Who are the "Merchants" and what was the "magic spell" that led all the nations astray?

The context names the Babylonians or the Chaldean's in v. 2, but then why would John be talking about an empire that no longer existed in that form? It is my understanding that the Roman empire was considered Antichrist by the early Church and by most Protestants, in both its forms, from Roman emperor to Roman papacy with Constantine leading the transition. What then does "Babylon" represent in the last days after Jesus Christ's ascension into heaven when John wrote this book? What is the meaning of the word "Babylon" and who are the merchants and what is the spell that led the whole Earth astray (in this context, i.e. Revelation 18:1-24)?

{ asked by John Unsworth }

ANSWER

I understand you may be looking for an exegesis that fits within your existing view ('that 90% of the Book of Revelations is yet to be fulfilled'). However, I will be offering a more grammatical-historical approach.

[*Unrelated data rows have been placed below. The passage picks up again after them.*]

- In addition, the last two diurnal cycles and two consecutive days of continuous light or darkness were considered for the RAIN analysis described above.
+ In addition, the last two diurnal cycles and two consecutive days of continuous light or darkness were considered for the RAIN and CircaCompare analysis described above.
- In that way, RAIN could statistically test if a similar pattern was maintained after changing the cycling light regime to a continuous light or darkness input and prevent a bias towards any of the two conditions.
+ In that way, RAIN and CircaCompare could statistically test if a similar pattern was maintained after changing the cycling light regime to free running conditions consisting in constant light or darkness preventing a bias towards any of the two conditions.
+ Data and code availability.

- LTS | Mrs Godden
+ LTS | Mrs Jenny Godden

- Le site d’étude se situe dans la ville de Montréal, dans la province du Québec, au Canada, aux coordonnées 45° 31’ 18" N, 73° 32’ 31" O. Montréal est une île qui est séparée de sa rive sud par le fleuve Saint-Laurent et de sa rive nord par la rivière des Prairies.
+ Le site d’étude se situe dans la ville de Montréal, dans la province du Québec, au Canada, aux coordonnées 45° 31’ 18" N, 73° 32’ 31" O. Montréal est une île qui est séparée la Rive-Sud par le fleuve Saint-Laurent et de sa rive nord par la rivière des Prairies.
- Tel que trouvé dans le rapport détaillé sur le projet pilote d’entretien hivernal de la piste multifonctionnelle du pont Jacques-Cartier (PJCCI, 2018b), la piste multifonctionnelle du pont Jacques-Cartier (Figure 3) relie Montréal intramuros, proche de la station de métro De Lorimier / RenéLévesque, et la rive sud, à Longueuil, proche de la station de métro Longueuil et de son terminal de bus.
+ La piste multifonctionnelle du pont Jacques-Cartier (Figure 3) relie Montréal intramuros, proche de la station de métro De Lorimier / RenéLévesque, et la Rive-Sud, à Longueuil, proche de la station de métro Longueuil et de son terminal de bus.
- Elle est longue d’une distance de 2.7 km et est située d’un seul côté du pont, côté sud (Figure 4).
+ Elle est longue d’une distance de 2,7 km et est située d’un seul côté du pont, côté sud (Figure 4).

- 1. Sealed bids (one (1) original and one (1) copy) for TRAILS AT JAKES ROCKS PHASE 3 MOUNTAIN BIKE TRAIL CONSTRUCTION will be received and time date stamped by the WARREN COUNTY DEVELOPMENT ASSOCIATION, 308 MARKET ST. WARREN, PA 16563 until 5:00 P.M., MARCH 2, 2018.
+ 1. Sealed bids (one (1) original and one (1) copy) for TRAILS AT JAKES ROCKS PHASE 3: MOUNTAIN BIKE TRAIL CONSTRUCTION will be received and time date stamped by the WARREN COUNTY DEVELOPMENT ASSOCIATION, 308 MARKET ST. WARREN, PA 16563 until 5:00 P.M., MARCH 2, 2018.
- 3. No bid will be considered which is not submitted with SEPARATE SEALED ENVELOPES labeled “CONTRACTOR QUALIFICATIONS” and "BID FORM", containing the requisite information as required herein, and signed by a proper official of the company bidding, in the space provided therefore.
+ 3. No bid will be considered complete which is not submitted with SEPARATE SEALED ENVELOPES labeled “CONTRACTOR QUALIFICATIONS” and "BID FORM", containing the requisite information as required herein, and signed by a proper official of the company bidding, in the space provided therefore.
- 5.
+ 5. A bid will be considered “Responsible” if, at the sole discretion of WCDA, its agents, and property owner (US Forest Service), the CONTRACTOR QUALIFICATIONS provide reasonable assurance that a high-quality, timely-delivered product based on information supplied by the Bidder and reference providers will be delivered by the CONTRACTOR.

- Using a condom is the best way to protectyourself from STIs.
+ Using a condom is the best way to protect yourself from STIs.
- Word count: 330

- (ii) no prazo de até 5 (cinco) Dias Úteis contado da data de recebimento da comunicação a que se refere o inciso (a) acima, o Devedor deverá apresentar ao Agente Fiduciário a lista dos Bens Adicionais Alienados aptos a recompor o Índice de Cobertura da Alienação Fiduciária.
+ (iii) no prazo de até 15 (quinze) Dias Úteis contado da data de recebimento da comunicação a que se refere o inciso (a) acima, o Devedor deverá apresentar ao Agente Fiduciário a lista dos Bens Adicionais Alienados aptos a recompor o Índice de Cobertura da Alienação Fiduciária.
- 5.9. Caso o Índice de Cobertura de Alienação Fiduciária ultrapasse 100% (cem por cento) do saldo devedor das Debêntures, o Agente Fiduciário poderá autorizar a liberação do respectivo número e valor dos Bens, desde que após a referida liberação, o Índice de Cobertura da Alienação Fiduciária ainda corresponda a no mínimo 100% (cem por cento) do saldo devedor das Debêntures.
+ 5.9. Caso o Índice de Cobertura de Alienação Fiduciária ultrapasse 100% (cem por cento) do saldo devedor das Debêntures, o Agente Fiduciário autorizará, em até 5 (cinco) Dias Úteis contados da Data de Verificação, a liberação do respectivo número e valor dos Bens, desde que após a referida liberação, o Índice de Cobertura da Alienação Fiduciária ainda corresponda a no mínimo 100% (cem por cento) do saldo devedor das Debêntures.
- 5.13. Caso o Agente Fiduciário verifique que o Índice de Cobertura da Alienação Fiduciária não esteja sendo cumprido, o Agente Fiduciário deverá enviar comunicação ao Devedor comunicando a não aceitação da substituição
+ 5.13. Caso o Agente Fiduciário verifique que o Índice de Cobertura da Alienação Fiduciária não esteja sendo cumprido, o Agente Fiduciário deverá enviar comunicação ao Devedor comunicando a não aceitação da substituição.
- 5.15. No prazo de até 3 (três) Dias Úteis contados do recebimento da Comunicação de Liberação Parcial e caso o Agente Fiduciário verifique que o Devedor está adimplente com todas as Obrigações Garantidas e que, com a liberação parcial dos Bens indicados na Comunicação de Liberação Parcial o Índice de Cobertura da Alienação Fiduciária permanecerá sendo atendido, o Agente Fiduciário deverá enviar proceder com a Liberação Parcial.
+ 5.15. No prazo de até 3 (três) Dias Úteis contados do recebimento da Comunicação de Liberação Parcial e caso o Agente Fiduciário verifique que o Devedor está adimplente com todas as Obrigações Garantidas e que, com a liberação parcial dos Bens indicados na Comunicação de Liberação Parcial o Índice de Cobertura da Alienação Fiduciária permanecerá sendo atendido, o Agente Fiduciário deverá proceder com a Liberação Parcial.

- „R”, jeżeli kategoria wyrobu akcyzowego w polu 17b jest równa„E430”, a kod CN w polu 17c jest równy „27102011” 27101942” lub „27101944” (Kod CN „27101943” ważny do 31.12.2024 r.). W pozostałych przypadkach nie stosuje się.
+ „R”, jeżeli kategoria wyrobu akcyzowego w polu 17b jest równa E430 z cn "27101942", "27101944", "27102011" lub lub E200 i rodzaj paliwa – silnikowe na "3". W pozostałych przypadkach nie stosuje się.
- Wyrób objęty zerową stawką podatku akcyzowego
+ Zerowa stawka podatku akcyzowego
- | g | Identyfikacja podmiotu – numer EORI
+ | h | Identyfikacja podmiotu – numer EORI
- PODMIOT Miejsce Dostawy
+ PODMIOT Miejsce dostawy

The Roman Empire destroyed Jerusalem and its temple in 70 AD, an event Jews quickly began comparing to the destruction of Jerusalem and its temple by the historical Babylon in 587 BC. Other Jews contemporary to John specifically call Rome by the name 'Babylon' as a symbolic gesture. [1] Accordingly, most scholars understand the name 'Babylon' in the Revelation to be symbolic for the city of Rome. John further identifies Babylon as 'the great city' which is seated on 'seven mountains'. Again, most scholars see this as a deliberate reference to Rome's nickname as 'the city of the seven hills'. [2]

Revelation 18 is thus understood as a lament for the downfall of Rome (patterned after Ezekiel 26-28), particularly as this downfall is perceived by the very people who prospered by Rome's violence and wealth. These are the merchants John mentions.

The 'magic spell' (other translations say 'sorcery' or 'enchantments') is the word φαρμακεια (from which we get the word 'pharmacy'), which describes something involving drugs. It could be used for magic-based potions, poisons, or even medicine. Because John says this φαρμακεια is the manner by which Rome deceived the nations, he may be referring back to the 'wine of her sexual immorality', mentioned in Revelation 14.8 and 17.2ff. She has made the nations drunk on her wine, and led them in the persecution of God's people.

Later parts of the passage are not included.